Sluggish sales and competitive corn prices in South America result in a 25-million-bushel decline in the corn export projection. U.S. corn prices, even at the reduced forecast, are still relatively high compared to trade competitors. In particular, March shipments from Brazil were strong, and shipments from Brazil and the Ukraine have proved competitive. In fact, Brazil corn exports are projected 14 percent higher than U.S. exports for the 2012/13 October-September trade year. Prospects for improved U.S. exports are limited by tight corn supplies that are diffused over a large area, which make it difficult to assemble exportable volumes.

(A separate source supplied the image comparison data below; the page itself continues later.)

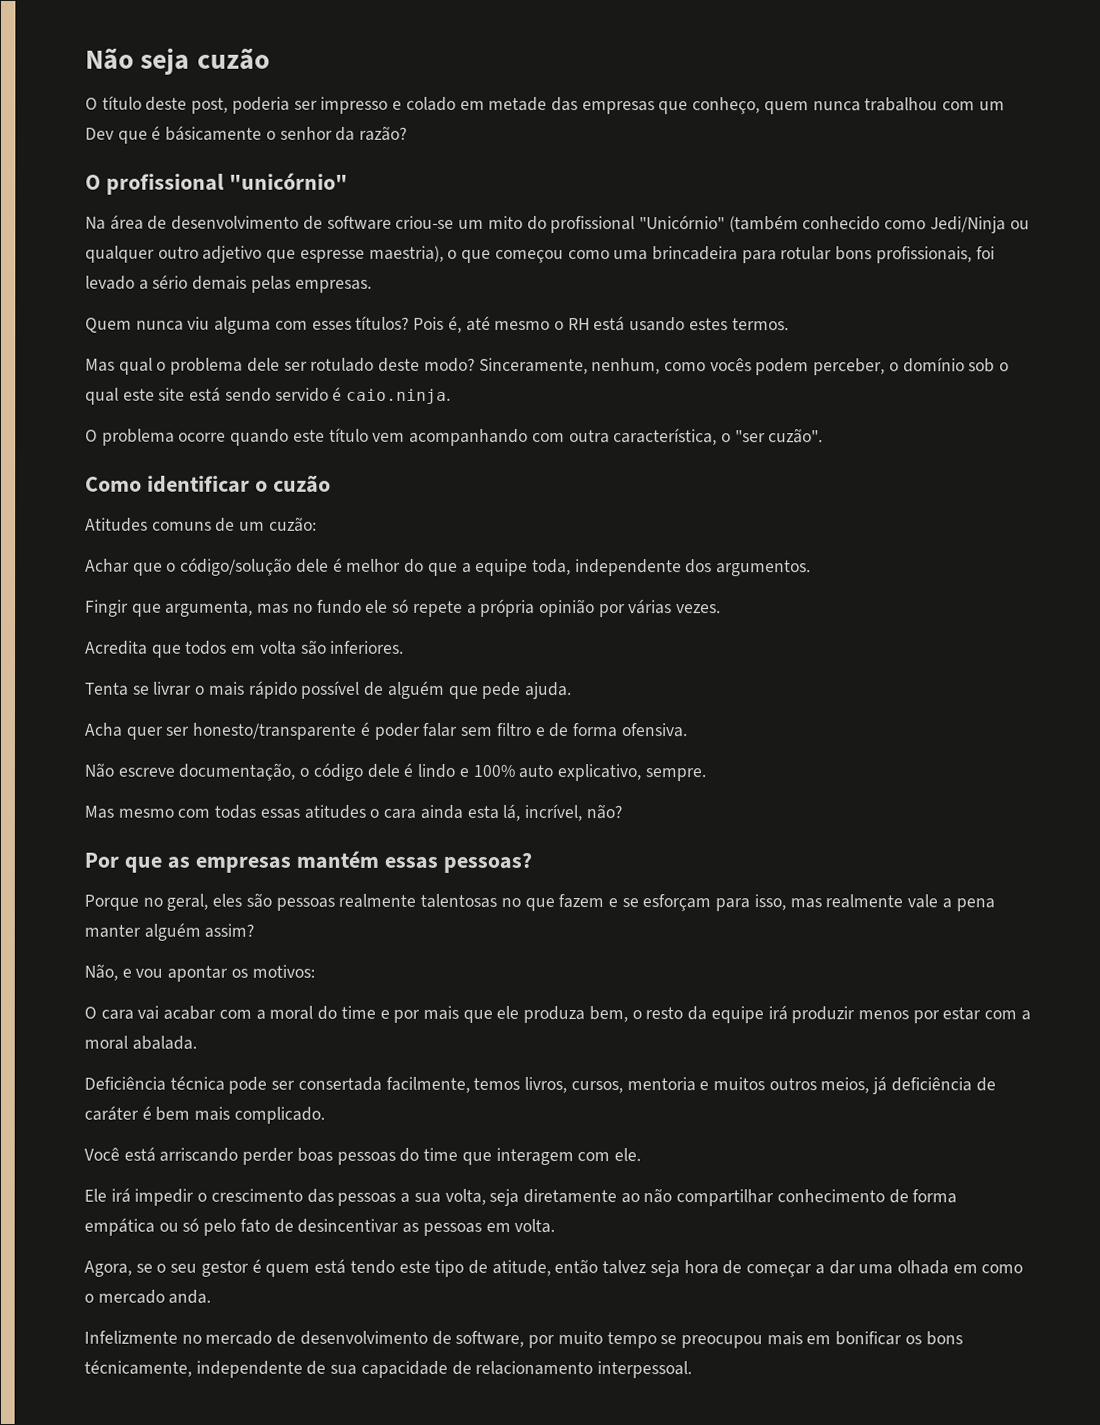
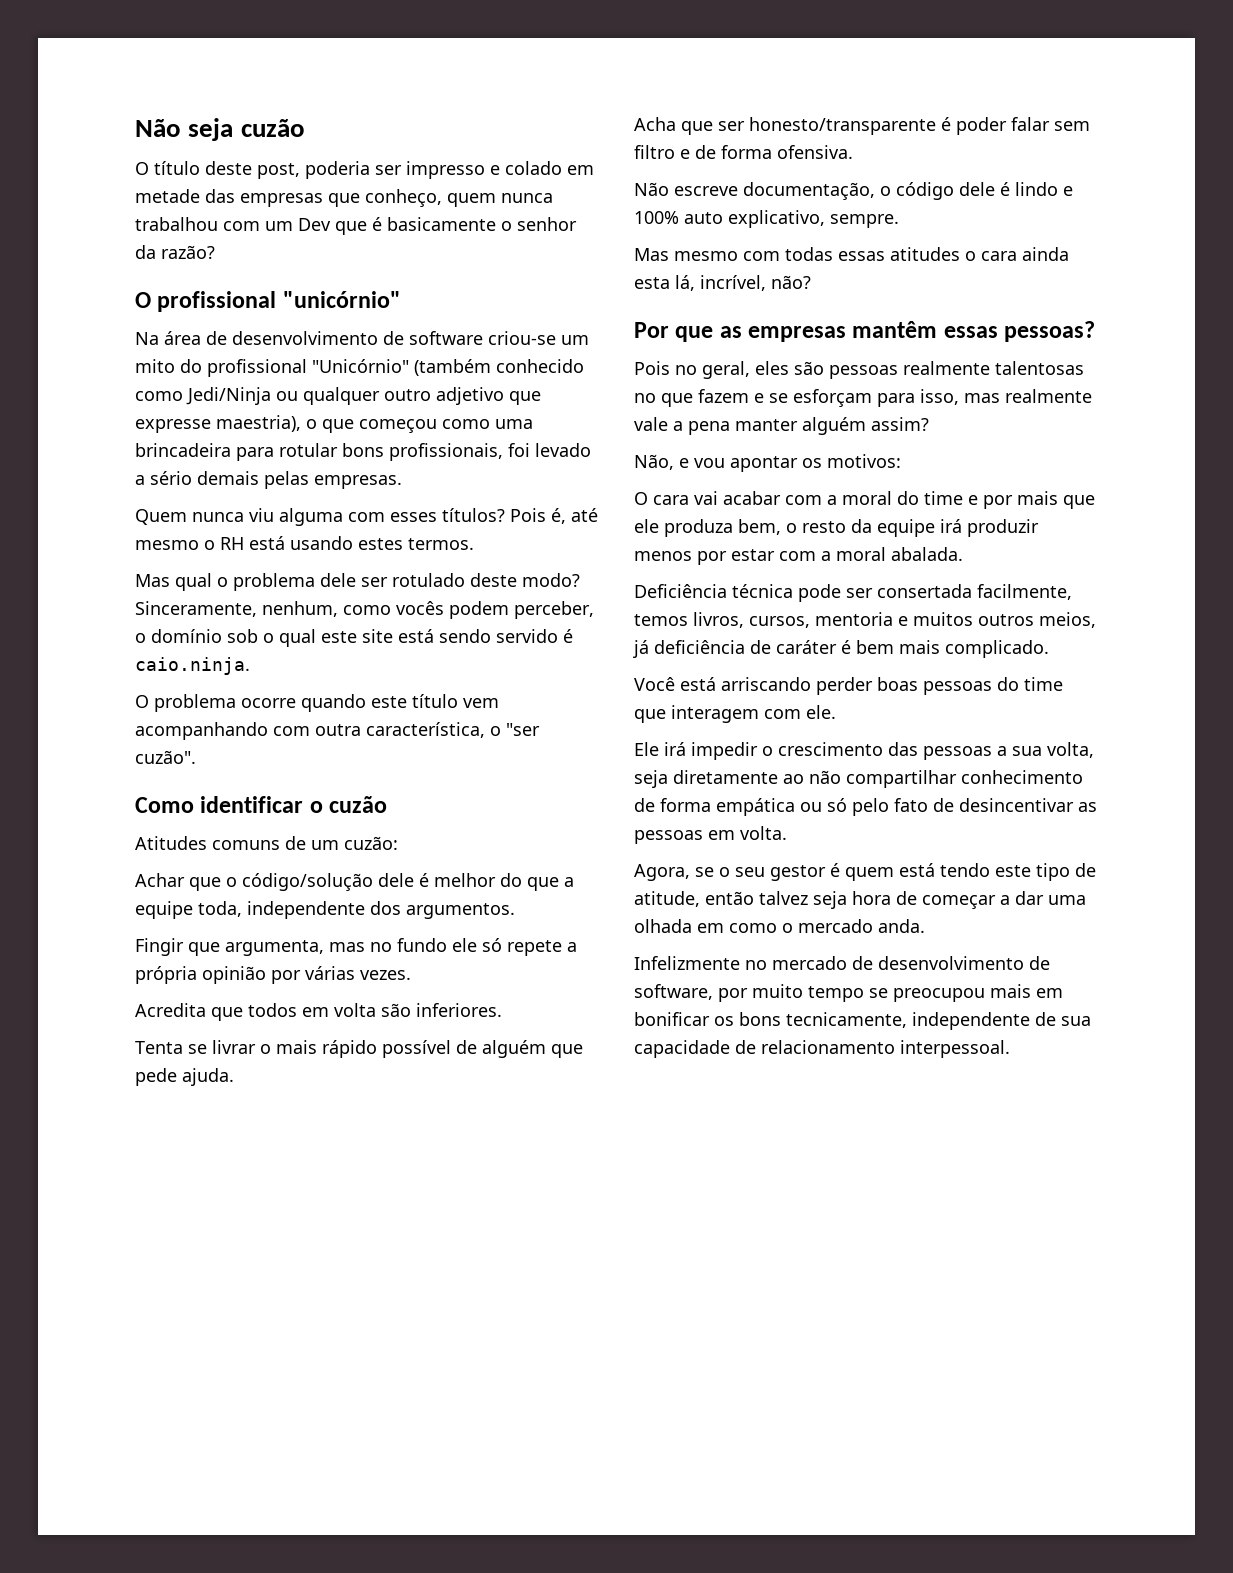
[165,125,263,141] básicamente -> [387,217,496,231] basicamente
[299,249,365,263] espresse -> [135,419,211,433] expresse
[125,726,163,740] quer -> [681,121,713,135] que
[295,850,379,869] mantém -> [852,321,938,338] mantêm
[84,894,139,911] Porque -> [634,361,670,375] Pois
[84,1359,192,1377] técnicamente, -> [786,1012,907,1028] tecnicamente,

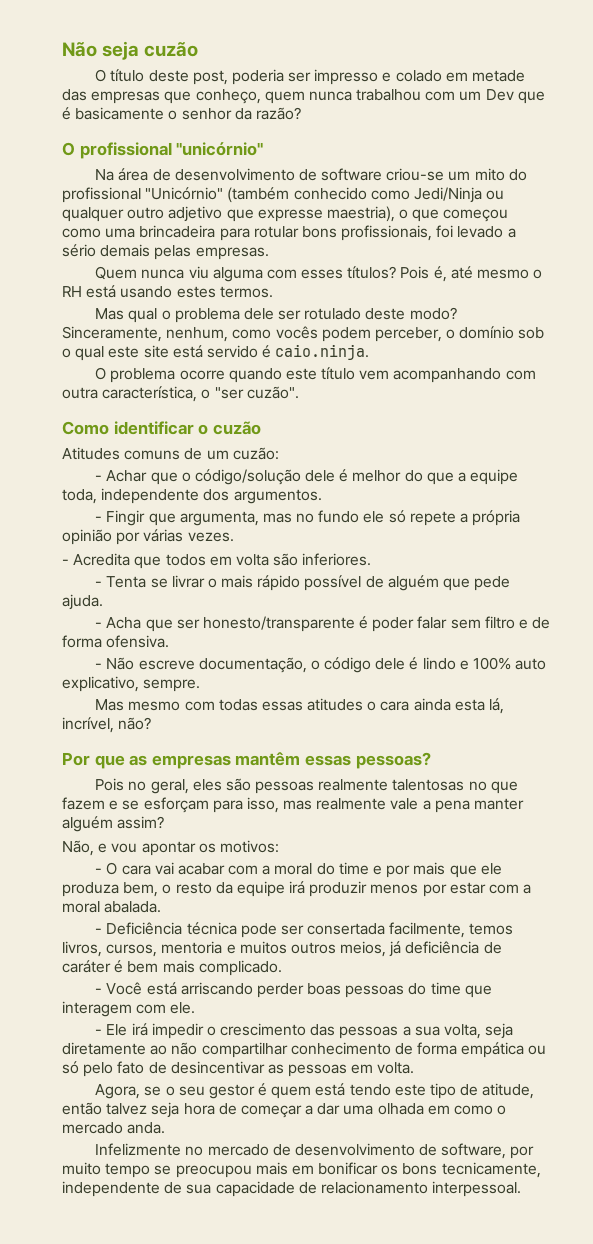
[439,629,491,643] sendo -> (203, 351) none
(398, 843) none -> [95,475,103,481] -
(515, 911) none -> [95,516,103,522] -
(411, 975) none -> [62,559,69,565] -
(502, 1010) none -> [95,581,103,587] -
(234, 1077) none -> [95,622,103,628] -
(853, 152) none -> [95,663,103,669] -
(901, 461) none -> [95,868,103,874] -
(963, 554) none -> [95,928,103,934] -
(1049, 649) none -> [95,988,103,994] -
(836, 712) none -> [95,1029,103,1035] -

Corn feed and residual use shrinks for second half of marketing year
Feed and residual use in the second half of the marketing year (March-August) is projected to be 1.2 billion bushels, which would represent 28.7 percent of the 4.4-billion-bushel marketing year total. In April 2012, USDA projected second-half feed and residual disappearance for 2011/12 at 26.3 percent of the marketing-year total and below trade expectations at that time. Once September 1 stocks and final use for other categories were known, second-half 2011/12 feed and residual use fell to 26.0 percent of the marketing-year total. This compares with 24.3 percent in 2010/11, the lowest share since at least 1975. Second-half feed and residual is projected at 1,264 million bushels, compared with 1,180 million last year.

In absolute terms, feed and residual use in the second half of the 2012/13 marketing year is expected to be 807 million bushels less than the 10-year average, and the fourth lowest since 1975, behind last year, 2010/11, and the drought year of 1983.

Ending stocks for 2012/13 are projected at 757 million bushels, 125 million above last month’s forecast and 232 million below 2011/12. The stocks-to-use ratio is now projected at 6.8, compared with 5.6 last month and 7.9 in 2011/12.